> **TASK GOAL**
Return each line of the listing in which the word "Extrusion" appears.

==== DATA ====

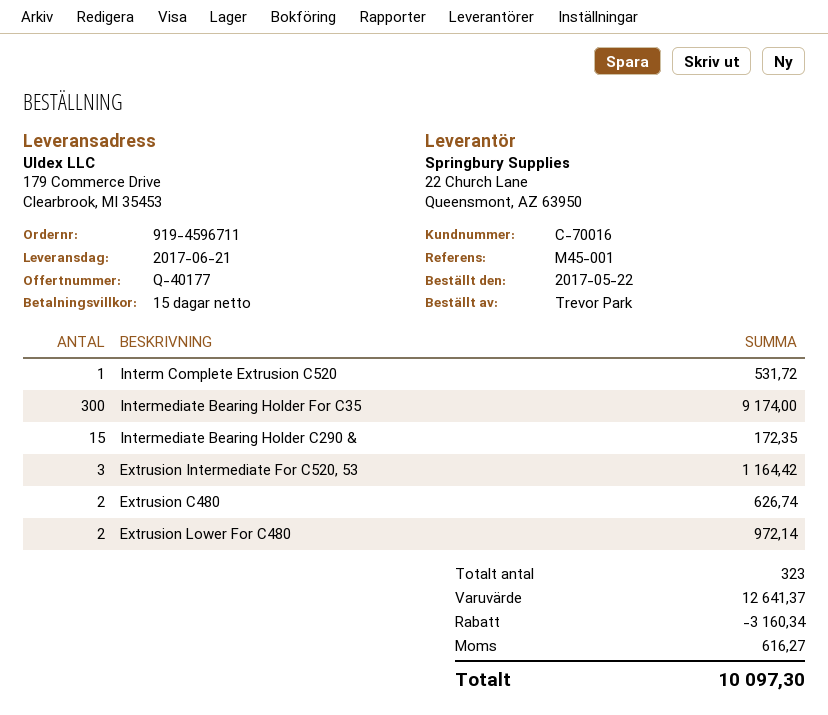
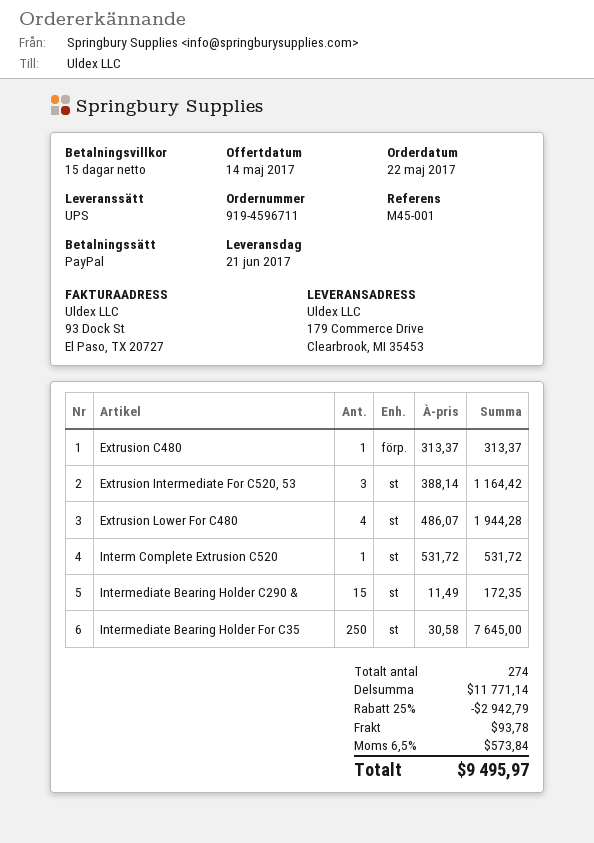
Intermediate Bearing Holder For C35: 300 for 9174.00 -> 250 for 7645.00
Extrusion C480: 2 for 626.74 -> 1 for 313.37
Extrusion Lower For C480: 2 for 972.14 -> 4 for 1944.28
total quantity: 323 -> 274
subtotal: 12641.37 -> 11771.14
discount: 3160.34 -> 2942.79
shipping: none -> 93.78
tax: 616.27 -> 573.84
total: 10097.30 -> 9495.97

====

> **ANSWER FOR THIS EXERCISE**
Extrusion C480: 2 for 626.74 -> 1 for 313.37
Extrusion Lower For C480: 2 for 972.14 -> 4 for 1944.28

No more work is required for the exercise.